The utility leaders told senators their companies need to know what kind of sources of power — natural gas, solar, nuclear, wind or others — the state wants to emphasize. They would like to have a stable rules from regulators on how they operate.

“A quick no is a lot better to us than a long-term maybe,” Santee Cooper CEO Jimmy Staton said.

Another complicating factor are federal rules that may require utilities to shut down power plants that use coal before there are replacements with different sources online, Staton said.

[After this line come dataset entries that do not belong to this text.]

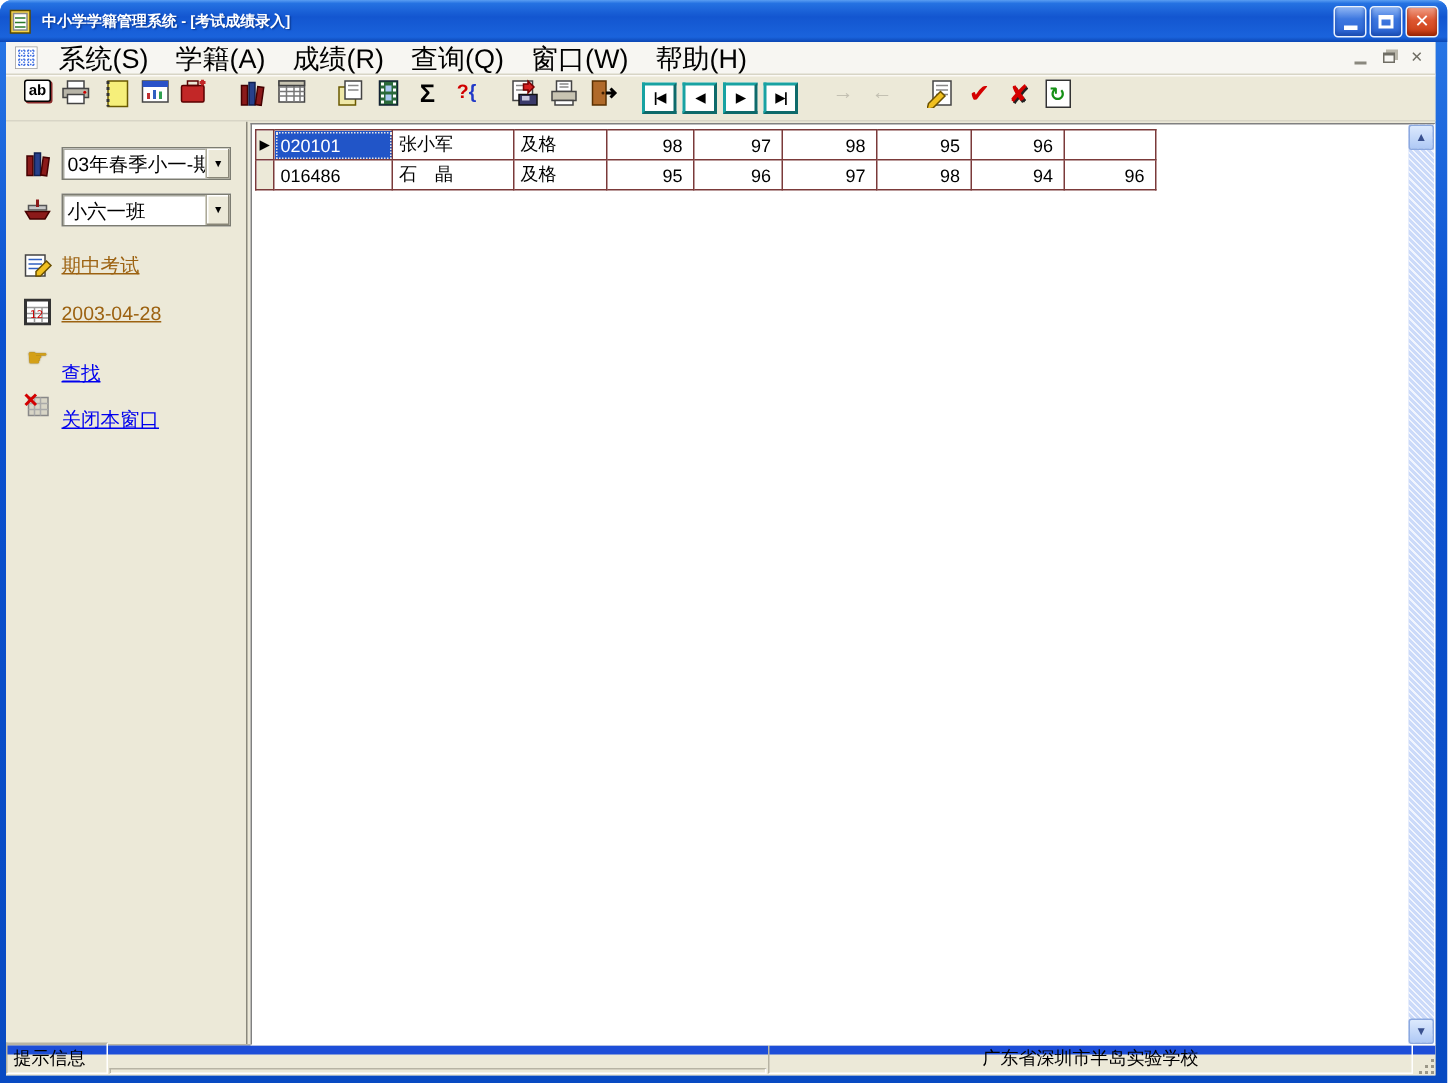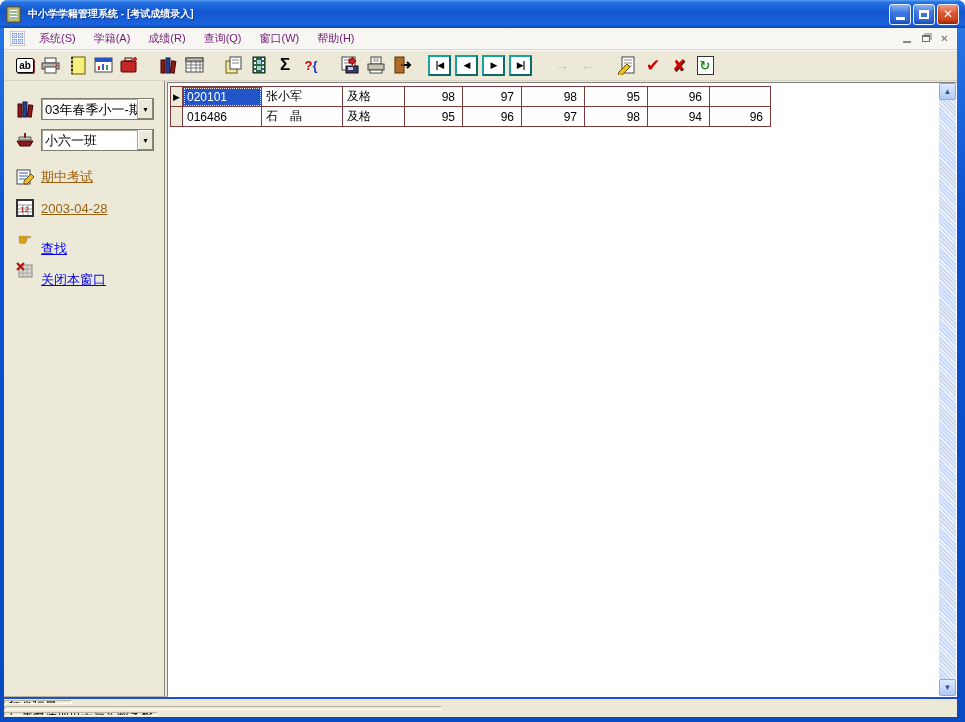"系统(S)" .menu-item { color: #701a75 -> #000000; font-size: 11px -> 18px }
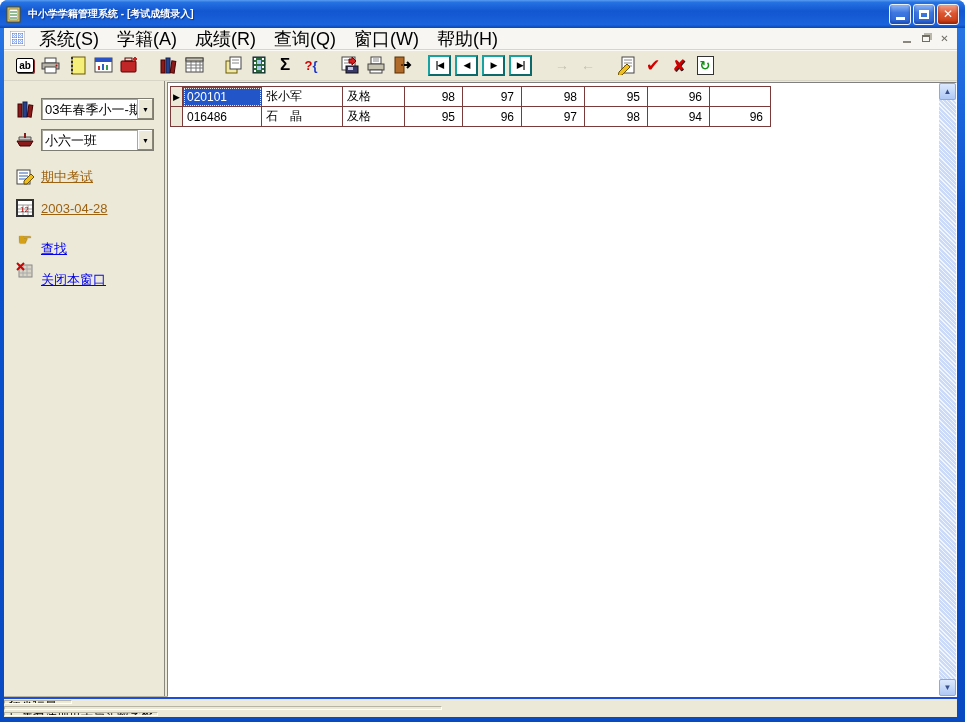"ab" .tb-btn { align-items: center -> flex-start }
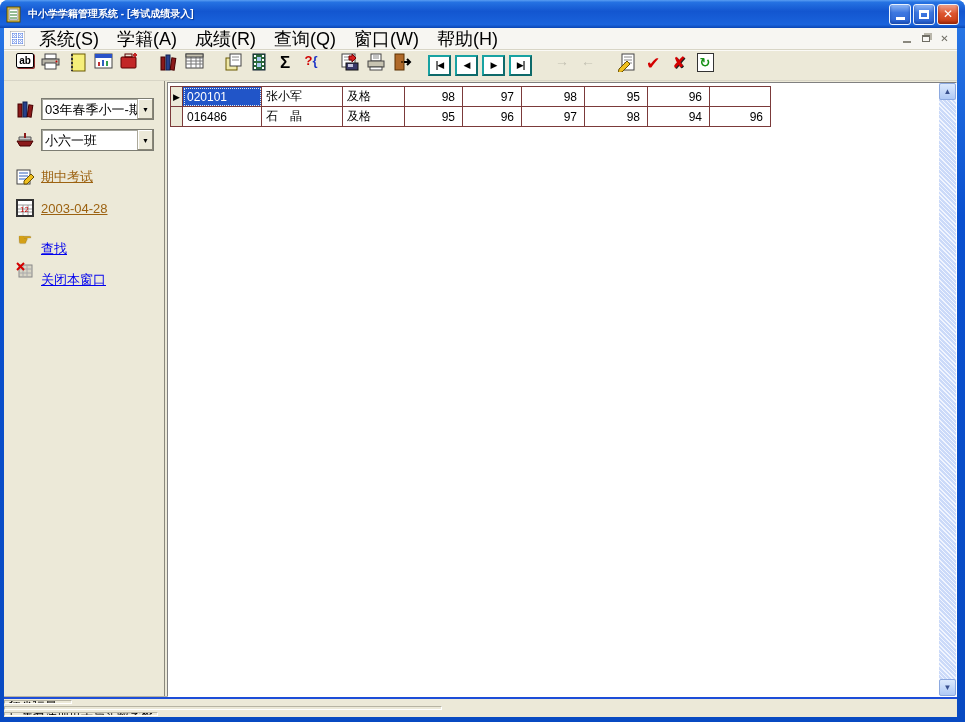"提示信息" .statusbar { align-items: flex-start -> flex-end; border-top: 2px solid #1d4ed8 -> 6px solid #1d4ed8; flex-direction: column -> none }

Others aren’t so sure the state needs a rapid increase in power generation. Environmentalists have suggested the 2022 problems that led to blackouts were made worse because power plants were nowhere near capacity and better cooperation in the grid would allow electricity to get to where its needed easier.

Those less bullish on the overhaul also are urging the state not to lock in on one source of power over another because technology could leave South Carolina with too much power generation in inefficient ways.

There will likely be plenty of discussion of data centers that use a lot of electricity without the number of jobs, property taxes or other benefits a manufacturer provides.

Staton estimated about 70% of Santee Cooper’s increased demand is from data centers.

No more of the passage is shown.